Земля. Блин-малина. Греть.
Кого она греть? Мертвых, разве что.
Рим уже молча праздновала победу — Белинда видела это по взгляду последней. «Давай, мол, вали. Все, продержалась один час? Это твой предел».
Доедая бобы, Лин недобро пыхтела. Поесть и свалить? Или поесть и остаться назло бестии с ирокезом? Она, наверное, думает, что Белинда сдалась.
«Ты и сдалась».
«Спасибо, херня».
А сдалась ли?
То ли от полученных сил-калорий, то ли от злобного взгляда сожительницы по комнате, вспыхнул вдруг нездоровый интерес — а что будет дальше? Что вообще включает в себя «один день монаха»? Если уйдет сейчас, то уже никогда этого не узнает.
Но сможет ли не уйти, когда сдулась уже до завтрака?
Напиток в стакане походил на кисель — розоватый, густой. Белинда давилась им, как бархатистыми соплями.
Уйти?
Попробовать остаться?
На нее не смотрели косо (Рим не в счет), над ней не издевались, к ней относились, как ко всем.

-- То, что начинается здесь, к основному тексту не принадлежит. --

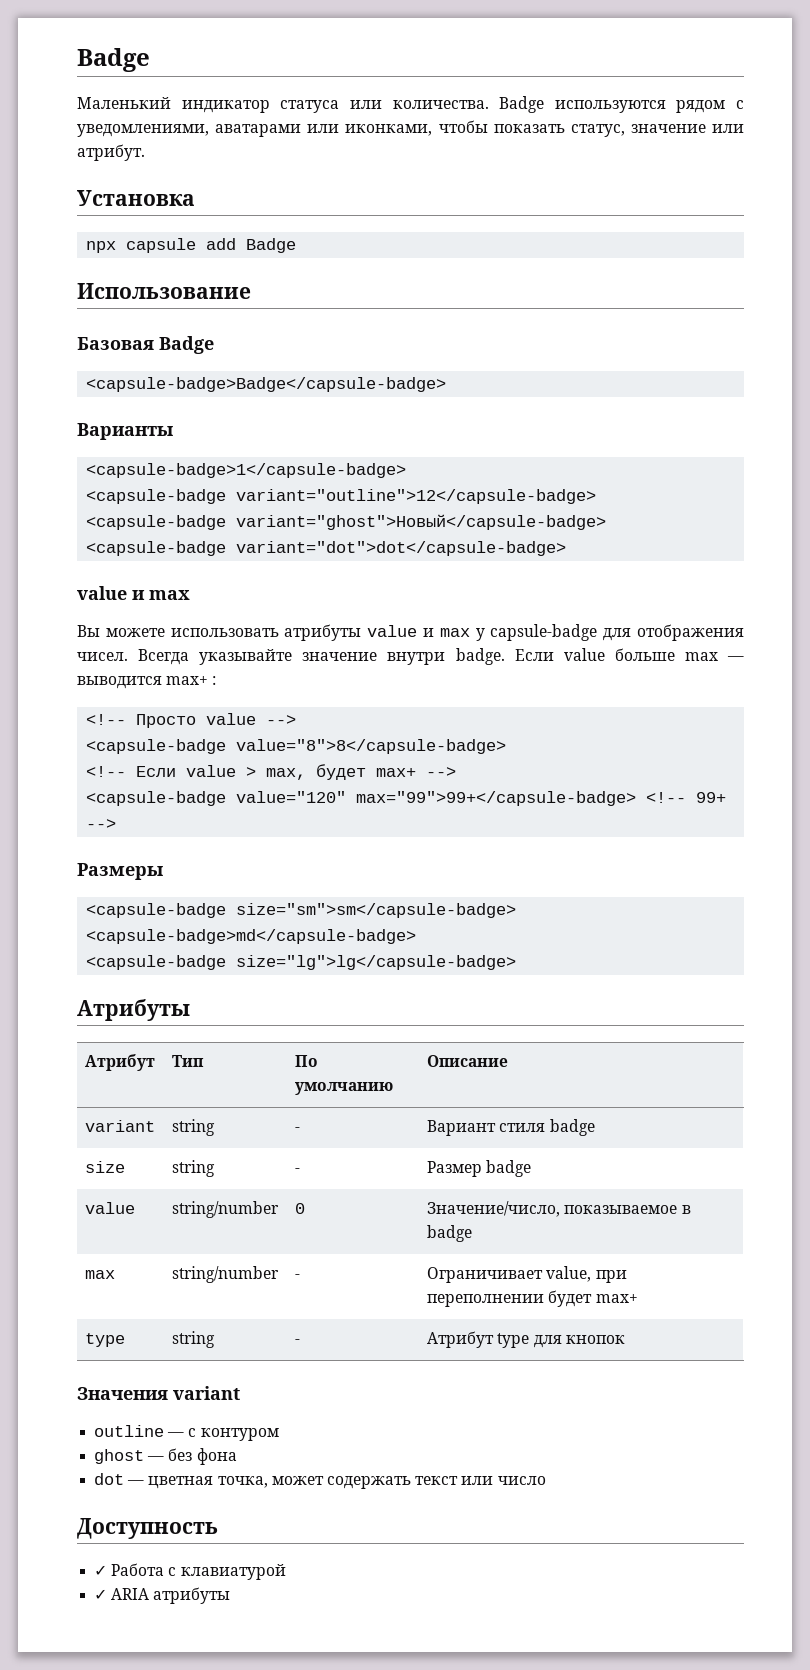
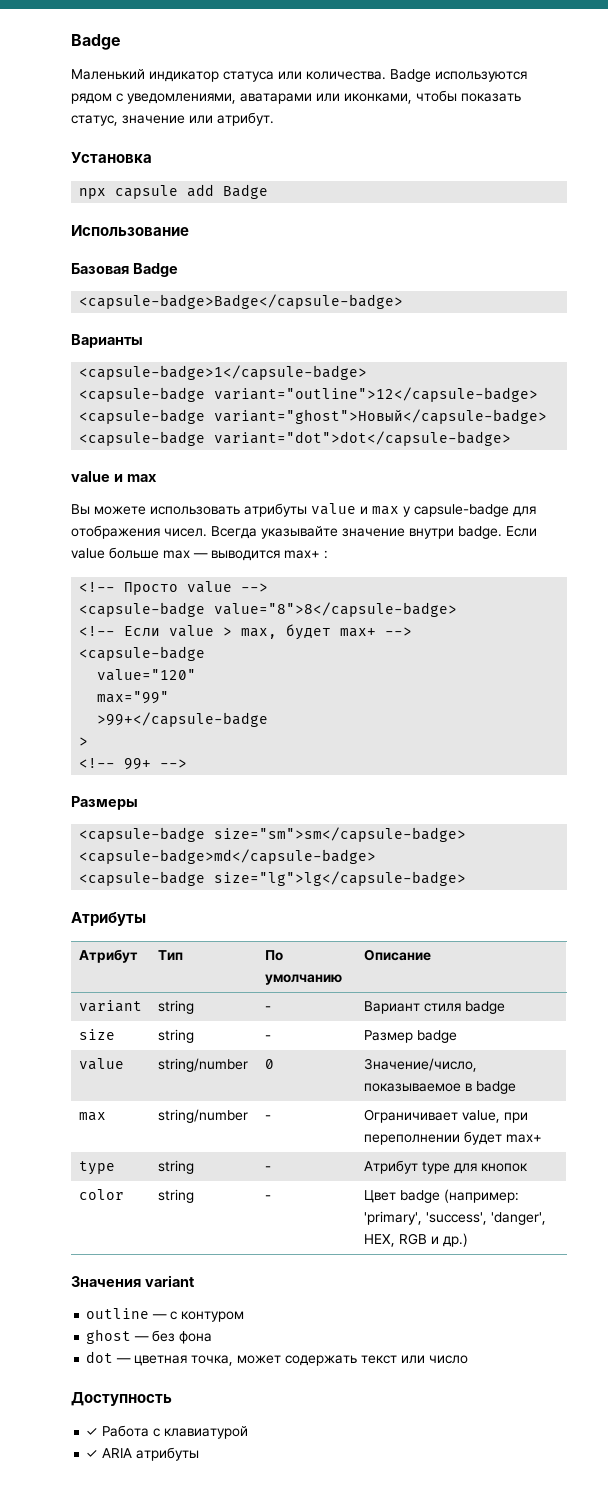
  <!-- Если value > max, будет max+ -->
- <capsule-badge value="120" max="99">99+</capsule-badge> <!-- 99+ -->
+ <capsule-badge
+ value="120"
+ max="99"
+ >99+</capsule-badge
+ >
+ <!-- 99+ -->
+ color | string | - | Цвет badge (например: 'primary', 'success', 'danger', HEX, RGB и др.)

После пробежки бурлил внутри адреналин, он же рождал азарт — она смогла переплыть на заре студеное озеро. Что еще она сможет сделать, прежде чем ощутит, что достигла предела?
А, главное, хочет ли?
И вдруг кристально ясно почувствовала — хочет. Хочет продержаться хотя бы один чертов день от рассвета и до заката целиком. А там уже будет принимать решения.
«После обеда прощи», — зачем-то шепнул ей на выходе из едальни Ума-Тэ, и эти слова беспрестанно крутились в ее голове тогда, когда их вновь вывели на улицу (только и позволили, что переодеться) и рассадили на траве для короткой медитации.